Naturally this run of good luck is all too good to be true. On Christmas Day, while the Jobs clan is sitting around the house non-celebrating, I get a call from Tom Bowditch informing me that good old Charlie Sampson has found even more bad news— it’s like Chinese water torture, I swear—and the board will be meeting the next day to get a full report.
When I arrive, a half hour late, Sampson is already sitting in my spot at the head of the conference table.
“I thought you were done,” I say.
“Funny,” he says, “I was just about to say the same to you.”
Nobody laughs. Sampson points to an empty chair down at the far end of the table. Whatever. He’s trying to annoy me. I won’t give him the satisfaction. The whole management team is here, as well as the whole board of directors, including Al Gore, who has actually made an appearance in person. Everyone looks super pissed because they’re all supposed to be hanging out with their families at Vail or Aspen or Hawaii or whatever, and I’m like, “Hey, don’t be mad at me, I’m not the one who called a meeting during the holidays.”
Sampson launches into his presentation. His team has put together a report to send to the SEC. They’ve found all sorts of misdeeds and shenanigans, the worst of which is that a few years ago Sonya and some other lawyers on her team signed some documents saying that the board had held a meeting to vote on some backdated shares when in fact no such meeting occurred. This last bit has been leaked to some obscure legal magazine, which is threatening to run a story saying we engaged in forgery.
“Forgery?” I say. “I mean, isn’t that just a wee bit overdramatic? I mean, just because someone signs someone else’s name to a document, I don’t think that’s forgery.”
“Actually,” Sampson says, “that’s pretty much the definition of forgery.”
“So if I give my wife my credit card in a restaurant and she signs my name, that’s a crime?”
“It’s a crime,” he says, “if there is an intent to deceive. You created the impression that a board meeting had occurred and that a vote had taken place, when in fact this didn’t happen. That misled shareholders.”

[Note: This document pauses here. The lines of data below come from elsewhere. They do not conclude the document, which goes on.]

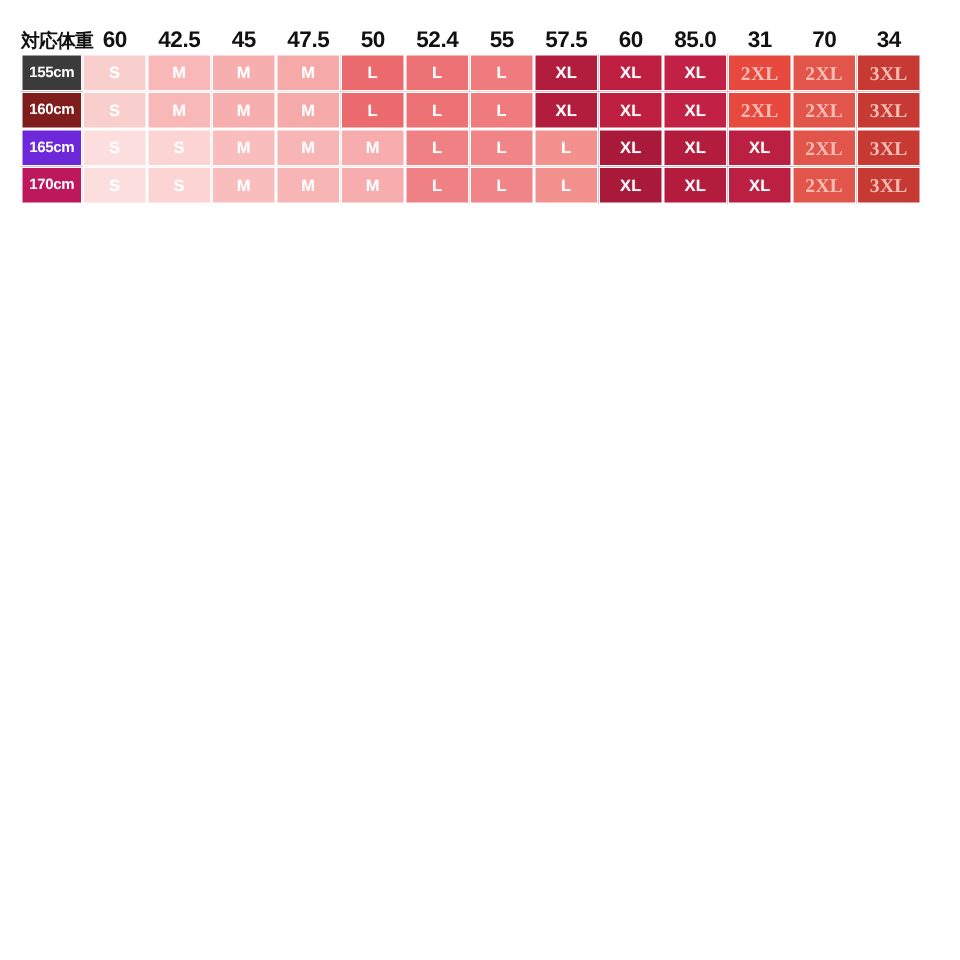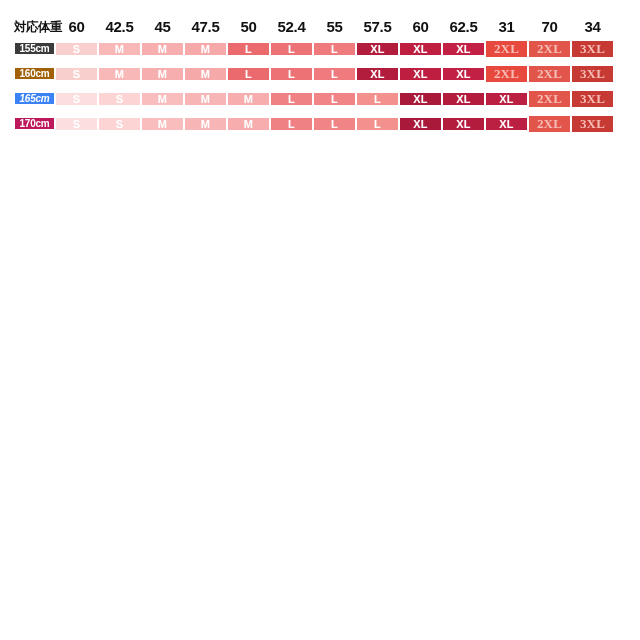"62.5" div.weight-head { text: 62.5 -> 85.0 }
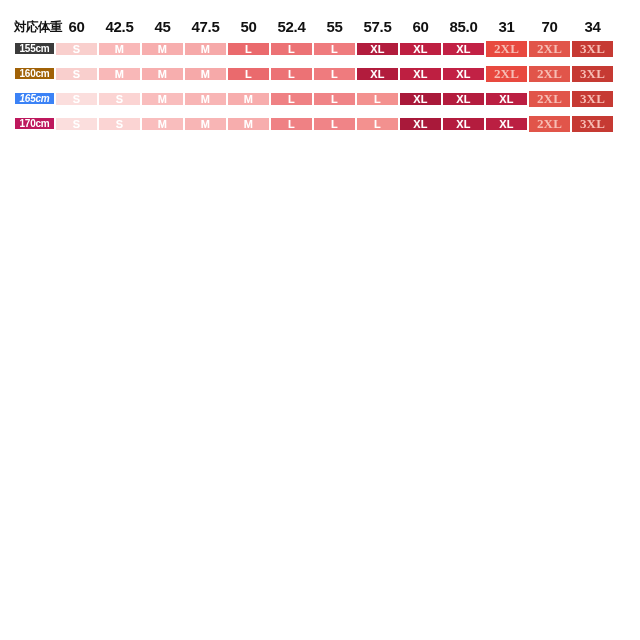"155cm" .grid-row { align-items: center -> none }
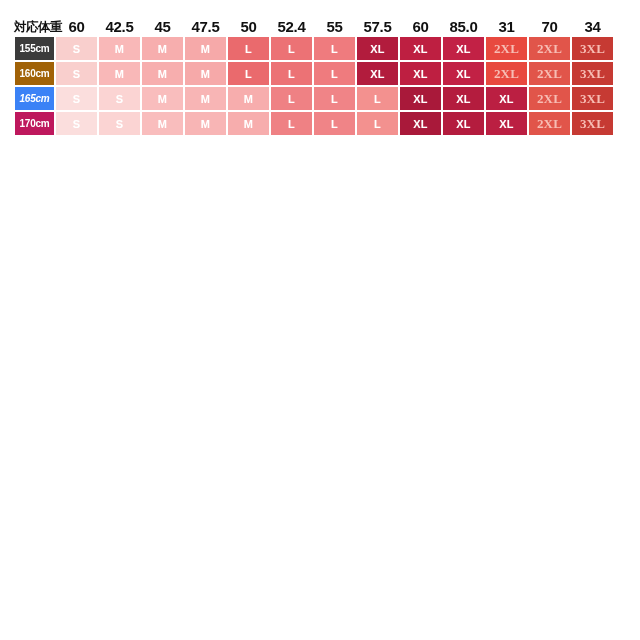"160cm" div.row-label { background-color: #a16207 -> #7f1d1d }
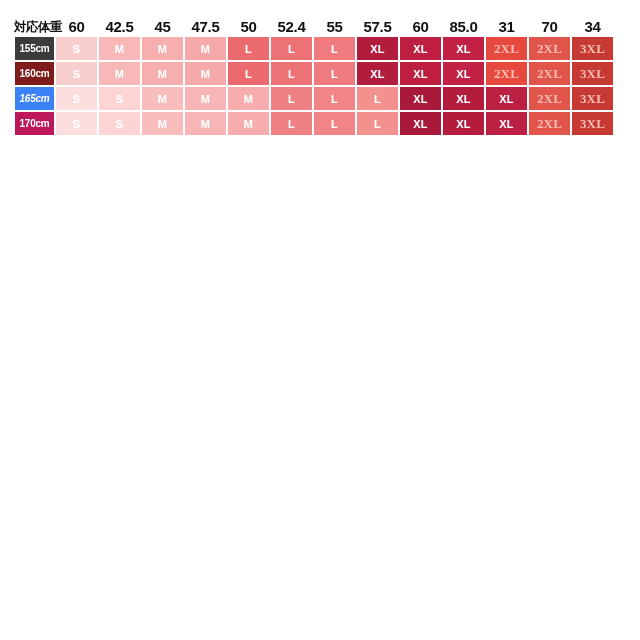"165cm" div.row-label { background-color: #3b82f6 -> #6d28d9; font-style: italic -> none }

“They were going to vote for it anyway. Why drag everyone out here and make them waste an entire day just so they can raise their hands and say yes?” I turn to Al Gore. “It would be a waste of fuel, right? Isn’t that what we say here, that we were trying to save the planet from global warming, and we’re cutting back on travel and doing some of our meetings in virtual space? We can give it a name, like GreenMeet. Or iGreen. The iGreen Initiative.”
“You lied to shareholders,” Sampson says. “That’s against the law.”
“The laws suck. The laws need to be rewritten.”
“Enough,” Tom says. “Right now we’ve got to think about the story that’s going to hit. Ross?”
Ross Ziehm says his guys have managed to stall the reporter by swearing to him that he’s got it wrong and he’s going to look like an idiot if he publishes this, which of course is every egomaniac reporter’s worst nightmare. But Ross is not sure how long they can hold the guy off.